Not long ago, my wife had a slight car accident - entirely her fault, but I did not reproach her, as secretly I wanted to, since my own driving is not always completely above reproach. The car was eminently repairable, and indeed still functioned perfectly well. But the insurance company insisted on scrapping it, because the repairs would cost more than the car was worth. (I should perhaps mention that I was not entirely convinced of the honesty either of the car repairer’s estimate of costs to repair the car or of the insurance assessment of the car’s value; I suspected, but could not prove, collusion and skulduggery. Here, if anywhere, a man is completely the victim of forces beyond his control.)
If the car really was scrapped, it offends my sense of waste, though not of economic rationality.

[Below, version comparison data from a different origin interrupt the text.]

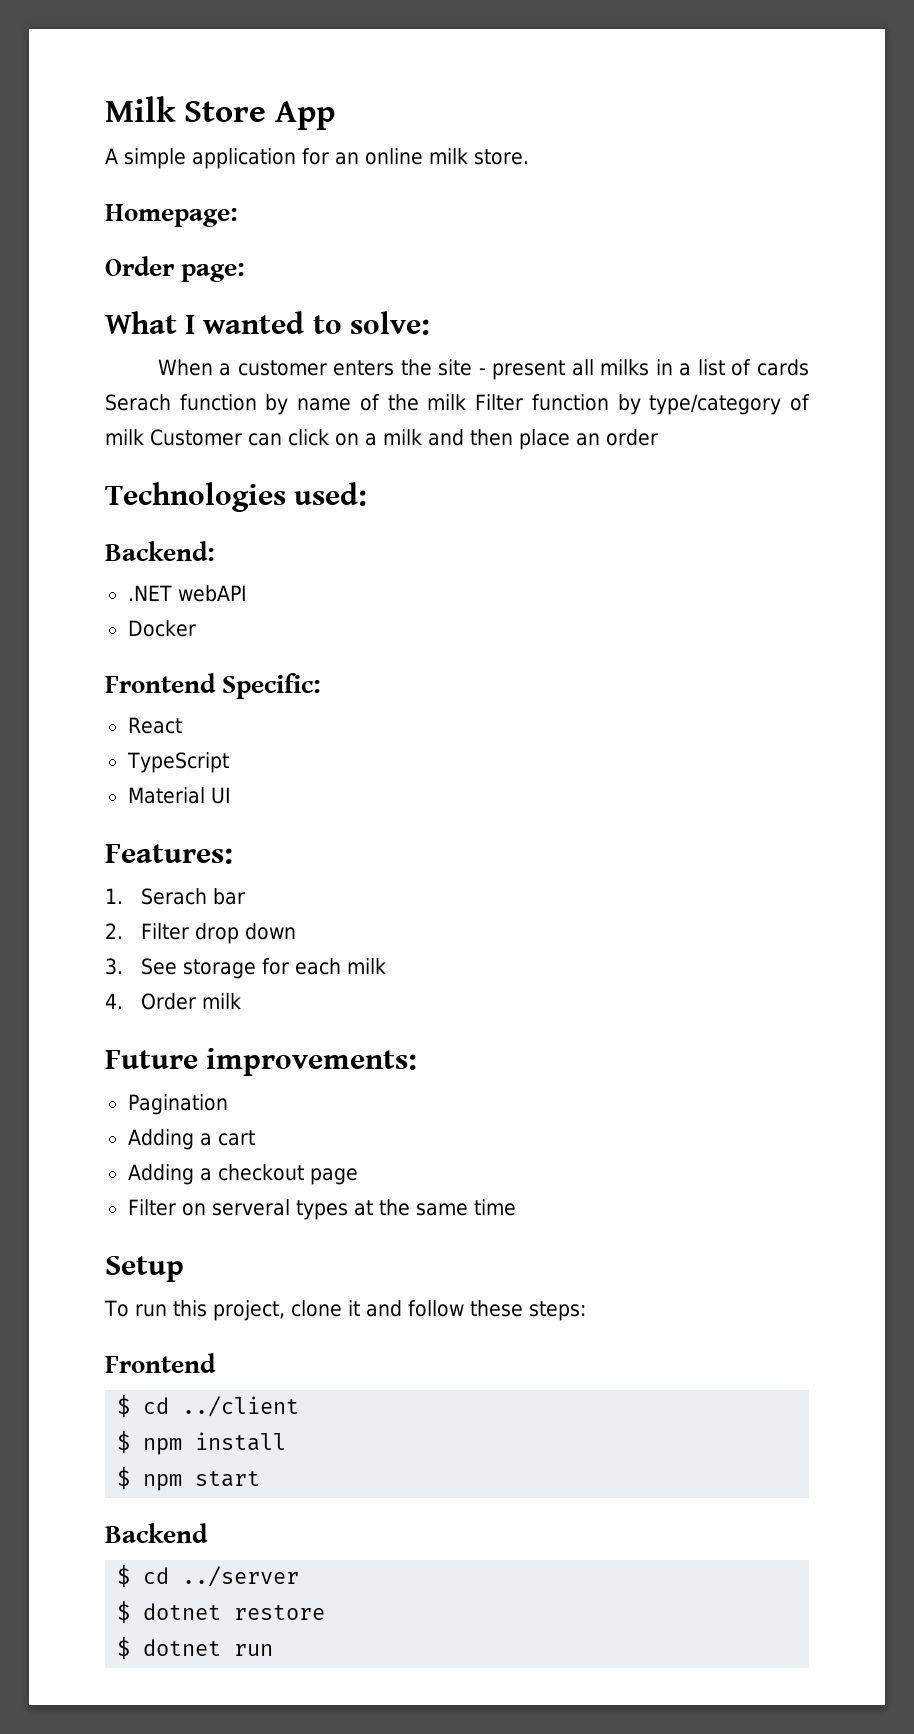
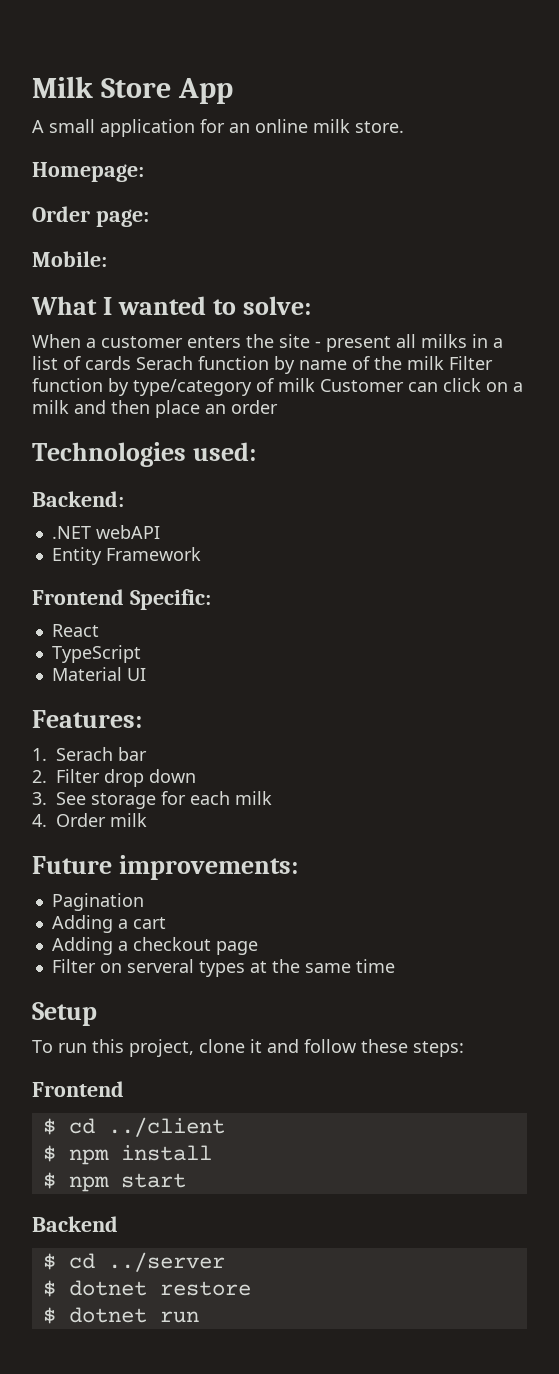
- A simple application for an online milk store.
+ A small application for an online milk store.
+ Mobile:
- Docker
+ Entity Framework

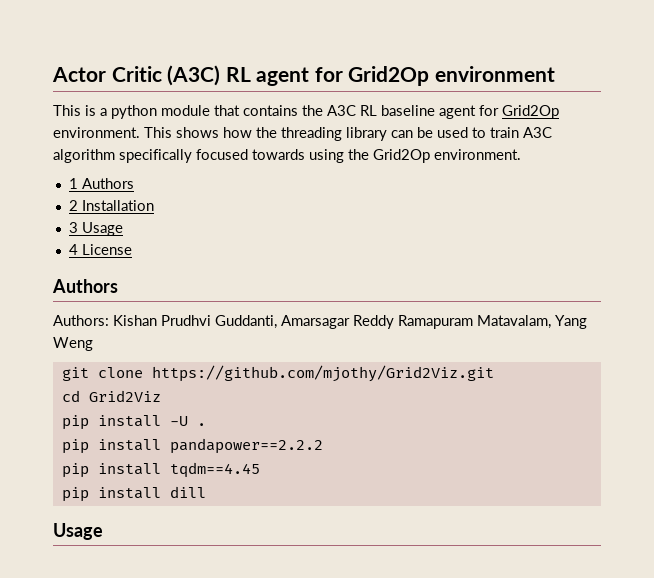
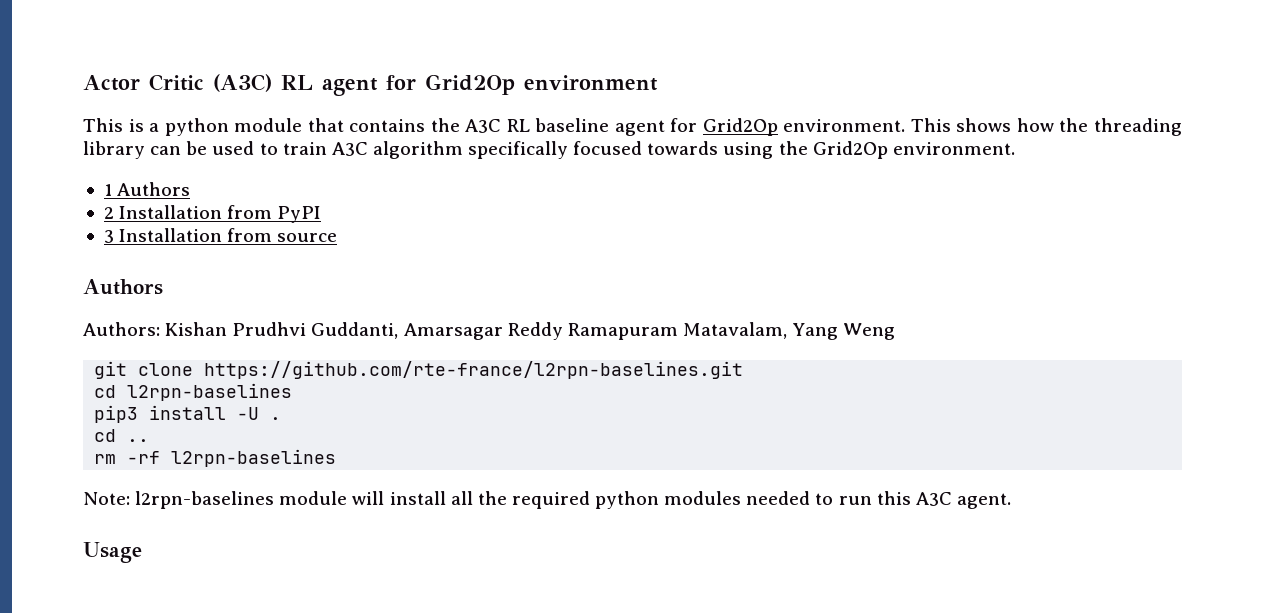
- 2 Installation
+ 2 Installation from PyPI
- 3 Usage
- 4 License
+ 3 Installation from source
- git clone https://github.com/mjothy/Grid2Viz.git
- cd Grid2Viz
- pip install -U .
+ git clone https://github.com/rte-france/l2rpn-baselines.git
+ cd l2rpn-baselines
+ pip3 install -U .
- pip install pandapower==2.2.2
- pip install tqdm==4.45
- pip install dill
+ cd ..
+ rm -rf l2rpn-baselines
+ Note: l2rpn-baselines module will install all the required python modules needed to run this A3C agent.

The high cost of labour to repair it means, presumably, that the people who repair cars can live at a decent standard of living. Countries in which old cars never die tend to be poor ones.
I suppose that what I would like is an abundance that everyone appreciated and did not take for granted. This would require that everyone was aware that things could be different from how they actually are, an awareness that it is increasingly difficult to achieve. I myself can hardly remember what it was like to live without personal computers and the internet, though I have lived the majority of my life without them. I now take them sufficiently for granted that if, for any reason, I am out of range of the internet, I regard this as something of an outrage.
I still have vestiges of the requisite awareness, however. In my long distant childhood, I had an uncle who was a prisoner-of-war of the Japanese, and I remember how impressed I was when I was told (sotto voce) that he still woke up in the night with nightmares of his captivity. He had gone without food, of course, and suffered beri-beri; and to this day I cannot look at rice on my plate without thinking of him. It helps me to look on each single grain as something not to be despised.
In general, a life of assumed abundance is one of ingratitude; one is not grateful for anything that could be no different from how it is. So perhaps when my mother told me that I should think of the children in Africa who did not have enough to eat, and eat up what was on my plate, she was not so much trying to benefit the children in Africa, as to benefit me: to make me grateful, and not to take for granted what, in fact, would almost certainly always be there, namely an ample sufficiency. Without gratitude, there is no happiness.